La  journaliste  française juge  que  “ce  sont  des  gens fragiles  quand  on  part”,  parce que,  estime-t-elle,  si  les choses  tournent  mal,  les fixeurs  sont  les  plus  exposés aux  risques.  C’est  cette situation  qui  est  représentée dans La Déchirure .

Les  journalistes demeurent,  selon  elle, éminemment  reconnaissants envers  leurs  guides  :  “À partir  du  moment  où  on  ne parle  pas  couramment  la langue  locale  et  qu’on  ne connaît  pas  tous  les  gens auxquels  on  doit  s’adresser, ils  sont  nos  yeux  et  nos oreilles.  À  un  certain moment,  ils  deviennent  très vite  des  amis  chers  et  […]  il faut  toujours  rester  en  contact avec  eux  pour  savoir comment ça se passe.” 

Les  fixeurs  jouent  un  rôle fondamental  dans  l’accès  à l’information  en  Occident  et pourtant,  ils  demeurent  dans l’anonymat.  Il  existe  peu  de métiers  ayant  tant d’importance  et  bénéficiant de  si  peu  de  reconnaissance; les  journalistes  compensent par  leur  bienveillance,  leur gratitude,  ainsi  qu’en maintenant  des  liens  forts  et en  assurant  la  sécurité  des fixeurs. 

“Faire comprendre l’Amérique de Trump, un beau défi journalistique

Catherine de Canecaude  a  tenu  à  préciser que,  même  en  temps  de stabilité  relative,  la  réalité politique  pose  également  des défis  aux  journalistes.  Aux Etats-Unis,  l’élection  du président  Donald  Trump  a causé  un  bouleversement  des relations  entres  les  médias  et la Maison Blanche.

Son  comportement  avec les  journalistes  se  distingue de  celui  de  ses  prédécesseurs :  “Il  est  inapprochable.’’ Madame  de  Canecaude affirme  qu’elle  n’a  jamais vécu  auparavant  de  telles conditions  d’exercice  de  son métier  de  journaliste.  Elle retrouve  ici  la  solidarité qu’elle  a  connue  en  zone  de conflit.  Les  journalistes  se partagent  images  et informations,  leur  cohésion  et la  solidarité  primant  sur  la concurrence entre les médias. 

Ce  qui  intéresse actuellement  Catherine  de Canecaude,  c’est  d’être  sur  le terrain  et  de  faire  comprendre l’Amérique  de  Trump.  Si  elle n’exerce  plus  son  métier  dans des  zones  de  conflit, l’actualité  américaine  se révèle  presque  aussi exigeante. 

        Avec la crise du Covid-19  qui  a  entraîné  la fermeture  des  entreprises considérées ‘non-essentielles’,  Catherine de  Canecaude  a  choisi de traiter  le  sujet  du  risque  de malnutrition  auquel  sont exposés  douze  millions d’enfants  aux  Etats-Unis  qui recevaient  leur  unique  repas  à l’école.

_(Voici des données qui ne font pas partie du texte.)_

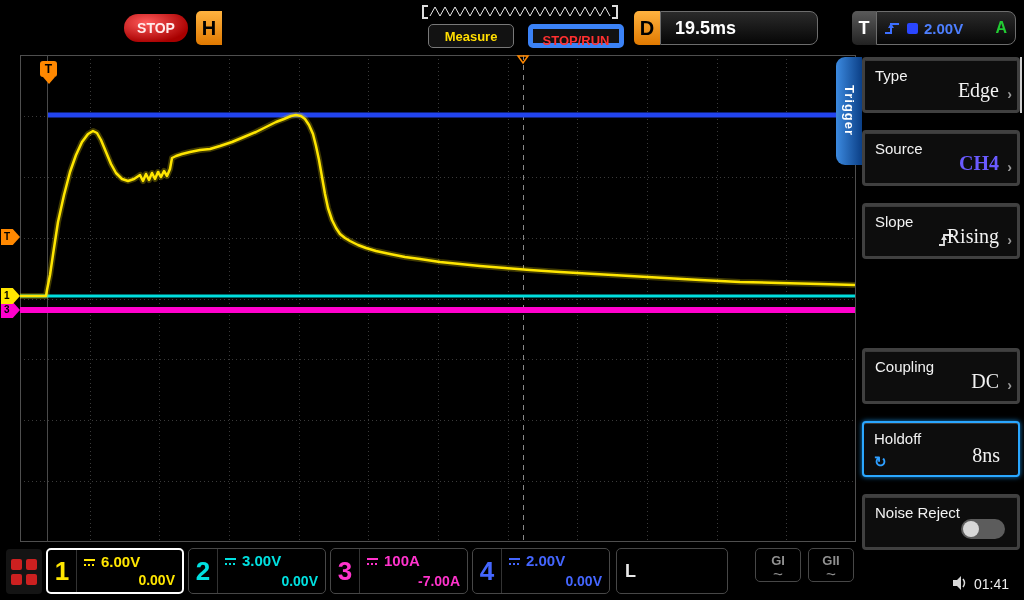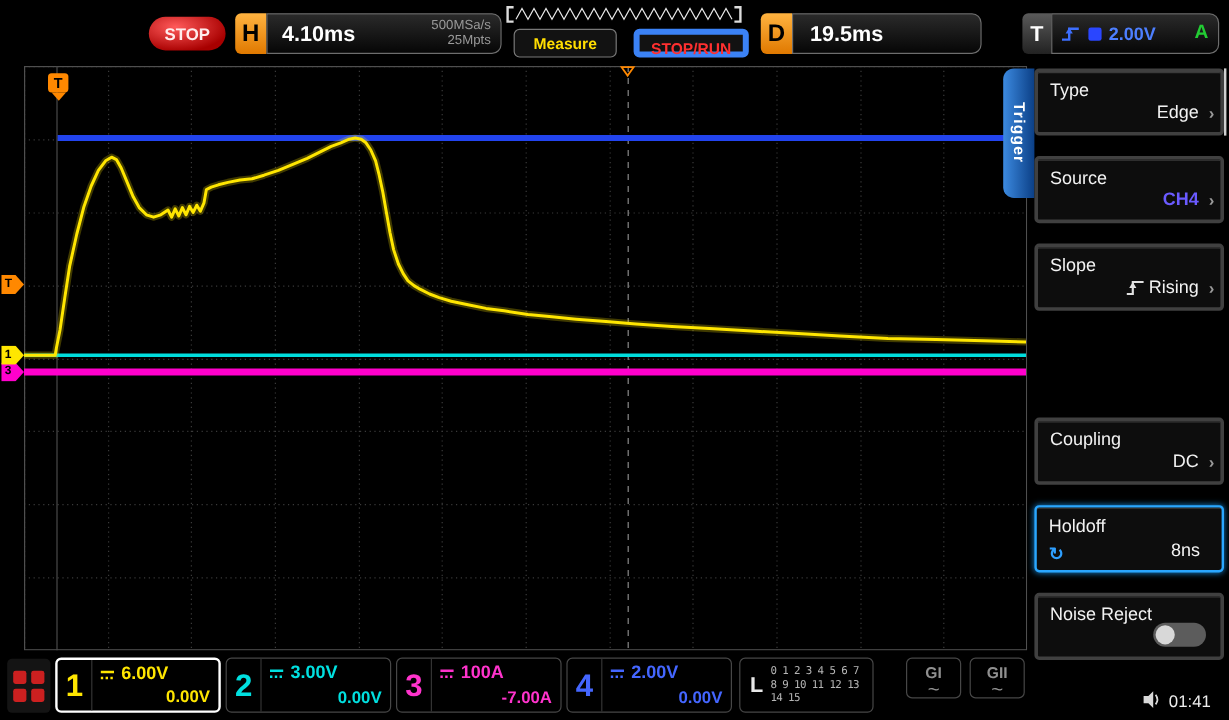"4.10ms" div.valbox { html: <div> <span>4.10ms</span> <span> <span>500MSa/s</span><br> <span>25Mpts</span> </span> </div> -> none }
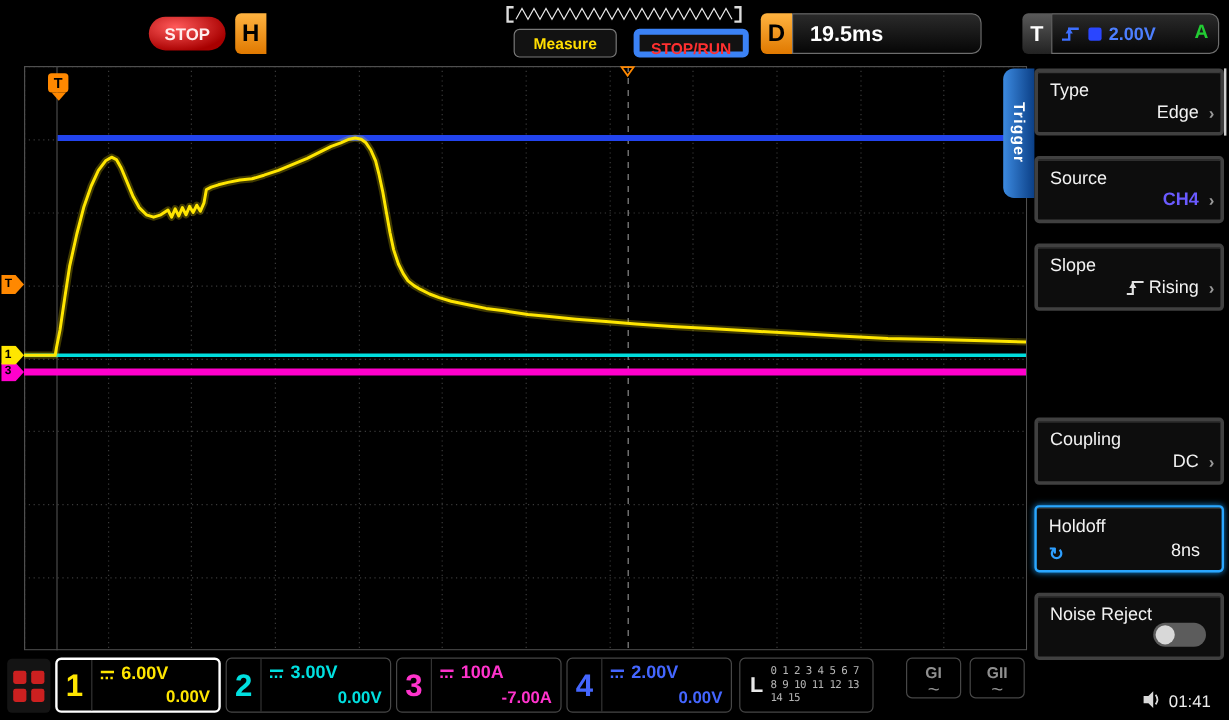"Edge" .menu-item .mvalue { font-family: none -> Liberation Serif, serif; font-size: 15px -> 20px }
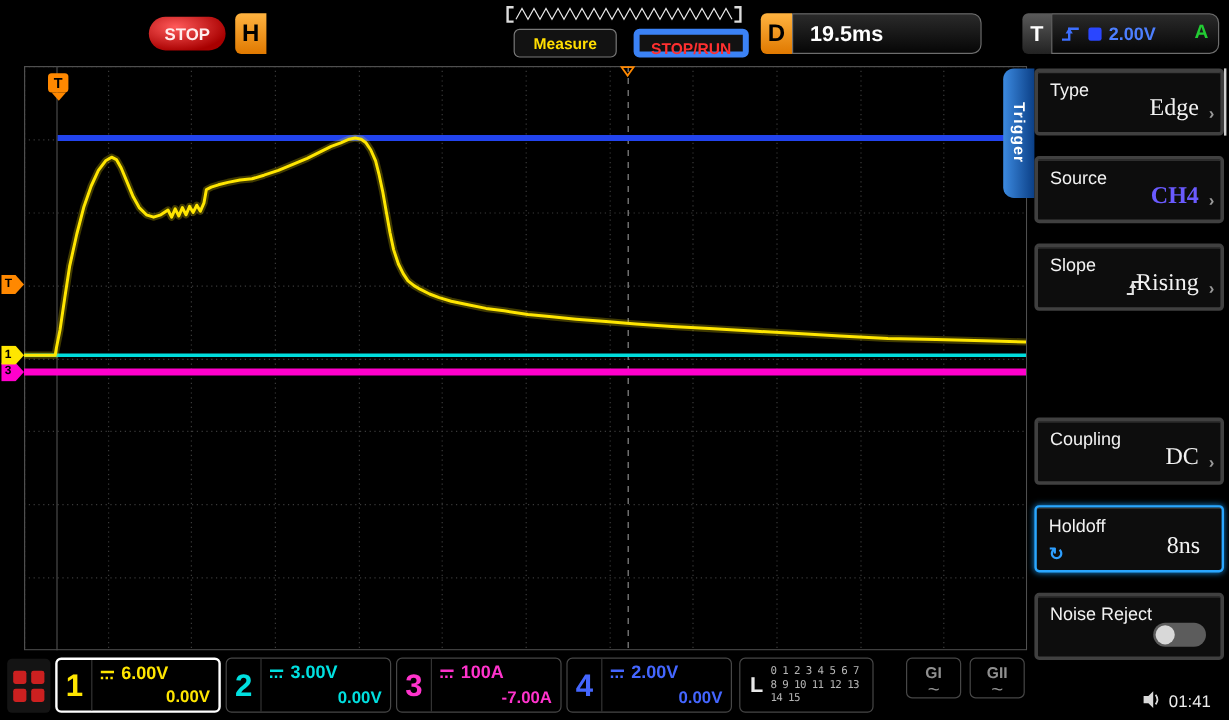"0 1 2 3 4" span.lrows { html: <span> <span>0 1 2 3 4 5 6 7</span><br> <span>8 9 10 11 12 13 14 15</span> </span> -> none }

Aujourd’hui  fermées, ces  écoles  continuent  à assumer  ce  rôle  en  distribuant des  repas  aux  familles démunies. 

Ce  reportage s’inscrit dans  la  mission  que  la journaliste  s’est  attribuée  : révéler  des  aspects  méconnus de  la  société  américaine, notamment  les  vastes inégalités  économiques.  Elle doit  aller  à  la  rencontre d’associations  et  de  familles affectées  par  la  crise  sanitaire pour couvrir cette actualité. 

Catherine  de  Canecaude n’est  plus  en  zone  de  guerre, ni  même  en  région d’instabilité  politique,  mais  la situation  actuelle  comporte des  risques  et  son  sens  de responsabilité  envers son équipe  et  son  dévouement  à son  métier  restent  constants, indépendamment  des circonstances.